O médico toxicologista da Faculdade de Medicina da USP Anthony Wong afirma que a inalação do gás butano, presente nos isqueiros, provoca a falta de oxigênio no organismo. Ele utiliza uma explicação simples: onde entra o gás butano não entra o oxigênio.
- O butano não é considerado um entorpecente, uma droga. Não produz sensações de prazer momentâneo. O que os usuários do gás chamam de 'barato' é a falta de oxigênio. Por isso a inalação pode provocar asfixia, causando convulsões e morte. Com a inalação, a glote (garganta) fecha e não entra ar nos pulmões. A vítima fica agitada por conta da falta de oxigênio no cérebro - explica.
O médico da USP afirma que as pessoas que passam a inalar o gás do isqueiro podem desenvolver uma dependência psicológica, mas não uma dependência física.
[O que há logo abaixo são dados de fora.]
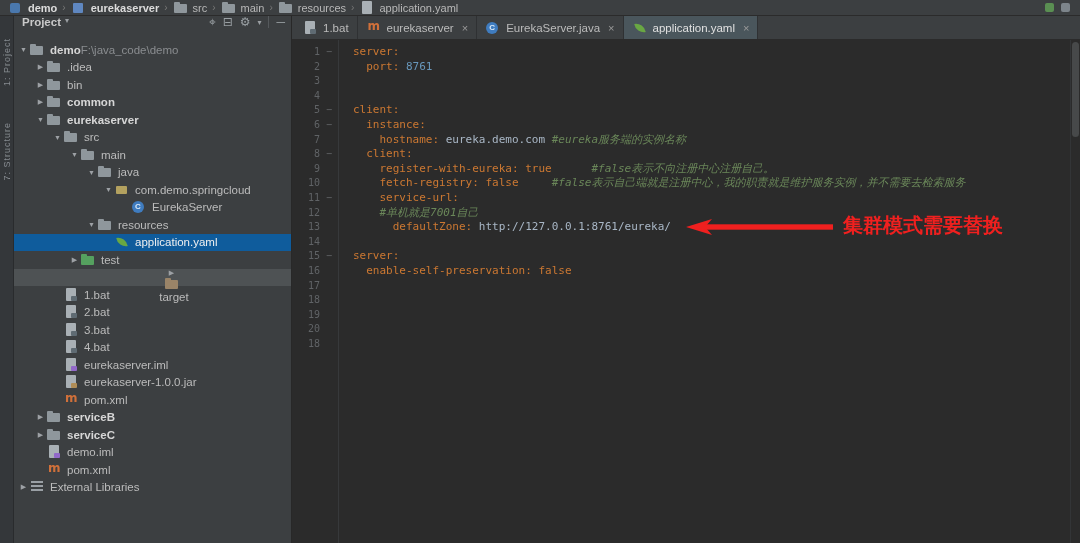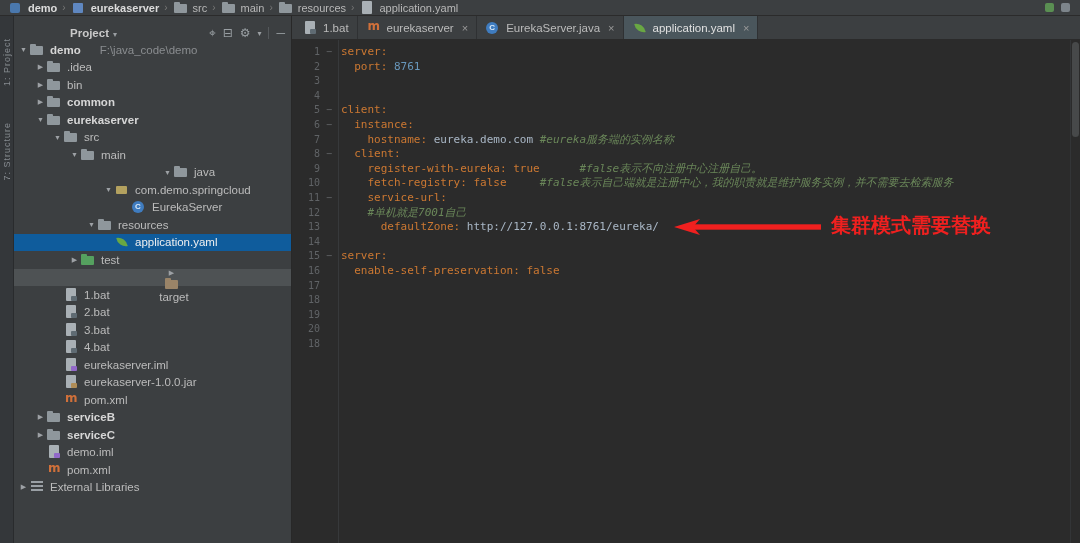"Project" .panel-header { align-items: flex-end -> flex-start; margin-left: 48px -> none }
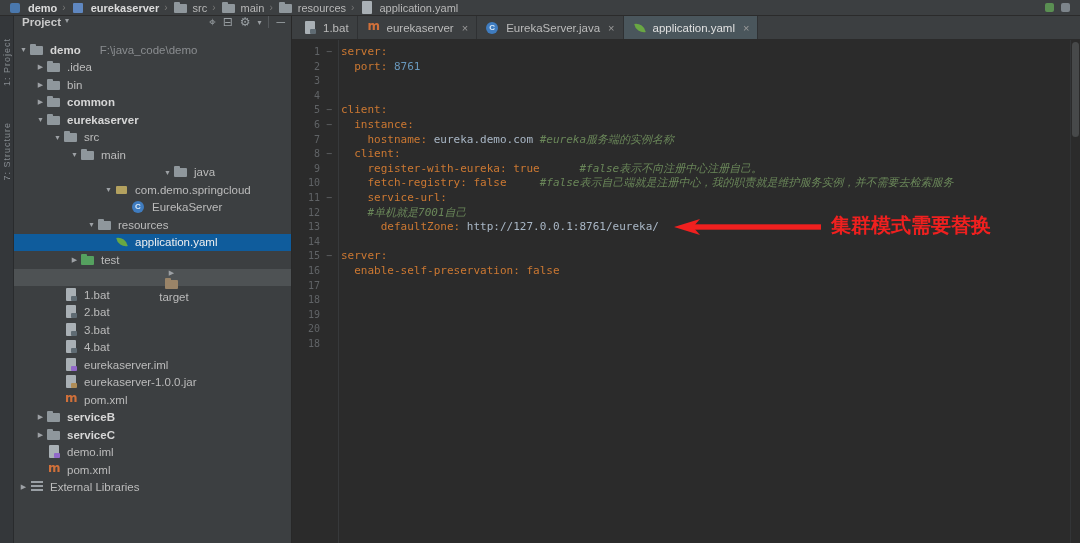"F:\java_code\demo" .extra { margin-left: 19px -> 0 }
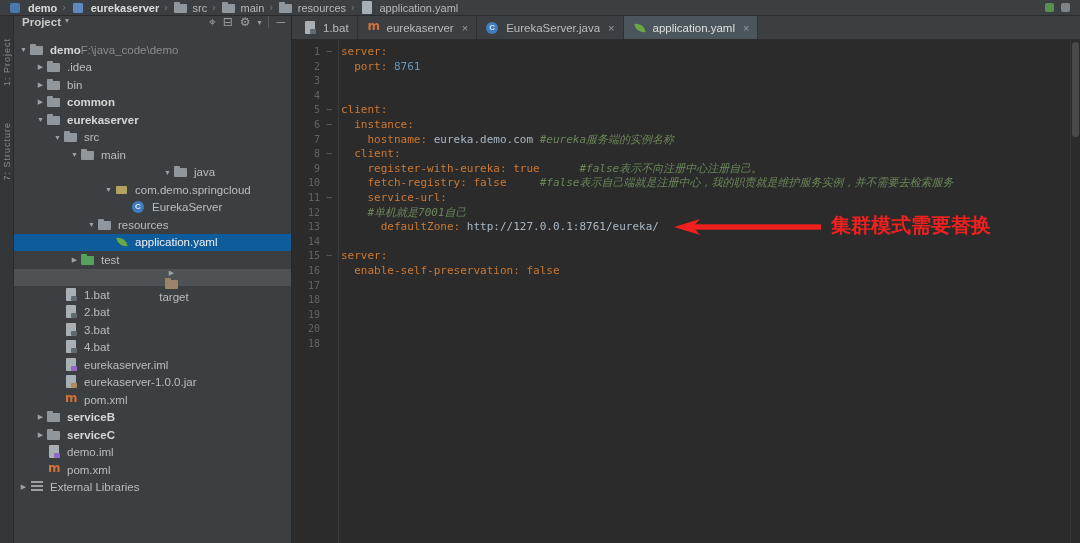"server:" .ctext { padding-left: 3px -> 15px }
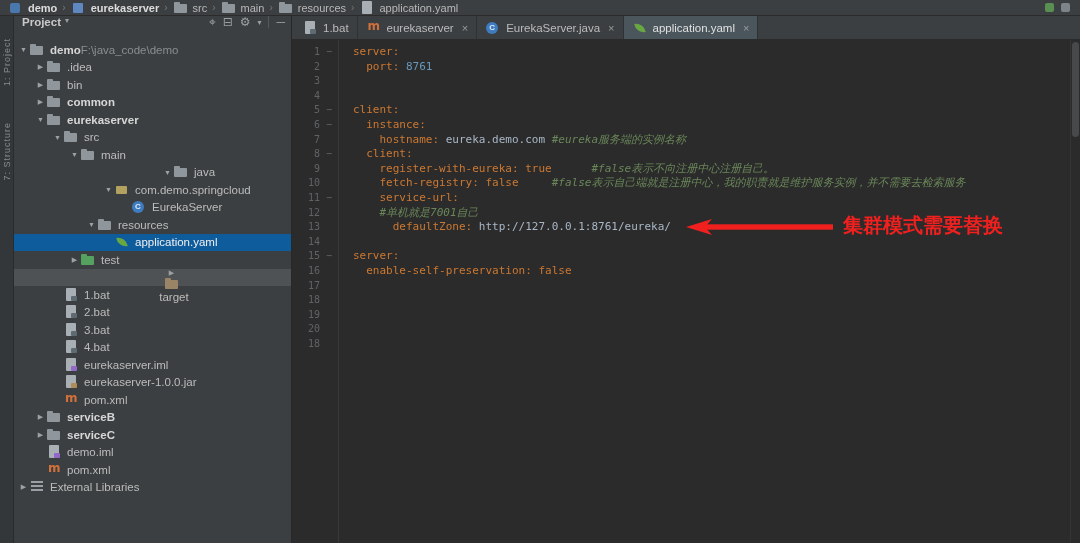"java" div.row { justify-content: center -> none }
- Não provoca uma dependência física, mas a pessoa pode se viciar no contexto, psicologicamente - afirma, acrescentando que não adianta proibir a venda do produto, pois não há como proibir ninguém de cometer suicídio.
A inalação do gás de isqueiro e de cozinha como droga "para dar barato" é amplamente divulgada entre jovens no site de relacionamento Orkut. Basta uma pesquisa para encontrar comunidades com nomes como "Eu baforo gás de isqueiro", "Eu cheiro gás de cozinha" e "Isqueiro sem gás, menino triste". Há, inclusive, instruções dadas a curiosos sobre como consumir o gás.
De acordo com a Polícia Civil, a simples divulgação na internet não pode ser considerada crime, já que a substância tóxica não é proibida e pode ser encontrada em qualquer lugar.
O delegado Rubens Barazal, do Departamento de Investigações sobre Narcóticos (Denarc) da Polícia Civil, diz que não há crime na divulgação do consumo do gás de isqueiro na internet.
- Não existe uma apologia ao crime. O gás é distribuído livremente. Essas pessoas estariam fazendo apologia se essa substância fosse considerada uma droga. Mas é só um gás tóxico - disse o delegado.
Na comunidade do Orkut chamada "Eu baforo gás de isqueiro", os 36 integrantes relatam a inalação do gás no tópico "As melhores brisas". Um deles conta que se lembra de que queimou o próprio nariz quando estava intoxicado. Outro diz que caiu no chão, bateu a cabeça e babou.
De forma irônica, a comunidade está registrada na categoria Esportes e Lazer, e tem 36 integrantes - a maioria tem até 24 anos e se identifica por apelidos. A página também conta com um tópico batizado de "AAAA Eu amo gás", cheio de recados para os outros membros e visitantes. Outra comunidade do Orkut, chamada "Eu cheiro gás de cozinha", com 17 integrantes, exibe a explicação de que a página foi criada "para aqueles que estão sempre viajando, sempre cheirando gás de cozinha".
O popular gás de buzina, muito vendido no Carnaval, e o hélio também são inalados por jovens como droga alternativa aos entorpecentes.
A jornalista Anita Ribeiro Motta, de 25 anos, morreu no ano passado após ter supostamente utilizado gás de buzina na noite de 19 de fevereiro do ano passado, uma segunda-feira de Carnaval, em Serra Negra, a 150 quilômetros da capital.
De acordo com informações da Polícia Civil da cidade, primos da vítima, que foram testemunhas do caso, afirmaram ter visto Anita pegar o tubo com gás de buzina, retirar a corneta que serve para a saída do som, ingerir o gás e cair no chão logo em seguida. A mulher chegou a ser socorrida para o hospital da cidade, mas já teria chegado morta ao local.